The top blew when Conservative Defence Secretary Michael Fallon wrote a piece in the Times of London about Labour's threat to Britain's nuclear deterrent, the Trident submarine program. Except he didn't just write about Labour policy, but also about the Labour leader, Ed Miliband – specifically, how Ed had stolen the leadership of the party from his brother and rival, David.

"Ed Miliband stabbed his own brother in the back to become Labour leader," Mr. Fallon wrote. "Now he is willing to stab the United Kingdom in the back to become prime minister."

Those, as they used to say in gentlemen's clubs, are not sporting words. Ed Miliband accused the Conservatives of running a "gutter" campaign. Long-time Labour politician Ken Livingstone, known as "Red Ken" when he was mayor of London, added: "We should stick pompous Michael Fallon on the end of a nuclear missile and fire it off into space."

Another Tory MP tweeted that Vladimir Putin would be happy if Mr. Miliband became prime minister. This is what constitutes dirty play in British campaigning, and if it seems milquetoast by the brutal standards of North American mudslinging, consider that political ads are banned on TV and radio in the U.K. The British have not been treated to years of slurs and innuendo and ominous voice-overs.

Key manoeuvring still plays out in newspapers, where readers maintain political allegiance: You can be a North London Guardian reader who believes the Conservative coalition has spent five years waging war on the poor, or a fan of the Daily Mail, which sees welfare cheats behind every door and is not above using the phrase "NHS boob job scrounger" in a headline.
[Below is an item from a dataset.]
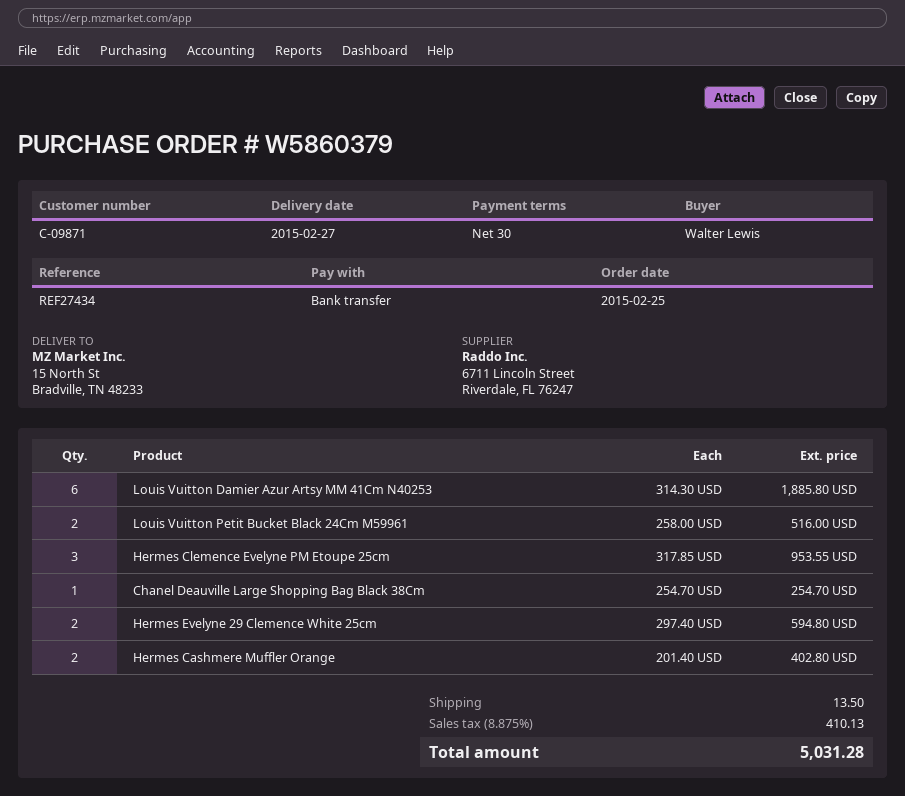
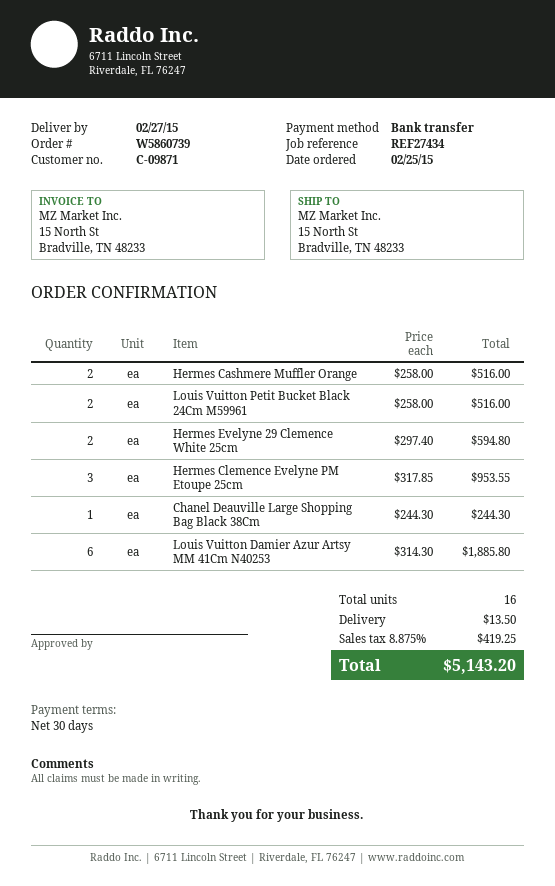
order number: W5860379 -> W5860739
Chanel Deauville Large Shopping Bag Black 38Cm: 1 x 254.70 = 254.70 -> 1 x 244.30 = 244.30
Hermes Cashmere Muffler Orange: 2 x 201.40 = 402.80 -> 2 x 258.00 = 516.00
tax: 8.875% = 410.13 -> 8.875% = 419.25
total: 5031.28 -> 5143.20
The other reason for the nasty turn is that the Conservatives feel their edge slipping away. Labour's explosive proposal to do away with "non-domicile" tax refugees – who are largely the wealthy foreigners driving up property prices and leaving their Lamborghinis illegally parked in London – was hugely popular. In a poll, 77 per cent of respondents approved of the plan, and only 20 per cent thought it was a bad idea.

By the end of last week, Labour was leading the Conservatives by a few points in three polls, and the positive perception of Mr. Miliband was also on the rise. Prior to that he'd been pegged as a nasally geek who couldn't connect with voters and didn't even know how to properly eat a bacon sandwich (or "butty," in the local parlance.) It was inconceivable only a few weeks ago, but he may be tomorrow's man.

There is time for both parties to take the high road before the May 7 vote, though it's doubtful. Each is set to release a policy platform this week – Labour on Monday and the Conservatives on Tuesday. The Tory backbench (a notoriously restless bunch) seems worried about the relentlessly negative tone of the campaign, if a story published in the Independent last week is anything to judge by. MPs are worried about the influence of the campaign's chief strategist, Australian Lynton Crosby, and are pressuring David Cameron to produce some "positive and eye-catching" policies in this week's manifesto. As one Tory MP moaned in the Independent story, "Where are the sunny uplands?"

There's a unique vivacity to the way British politicians talk, even when they're trash-talking. The tone of this election is certainly being watched by our politicians, who are about to embark on a campaign of their own. Whether they'll learn anything from it is another question entirely.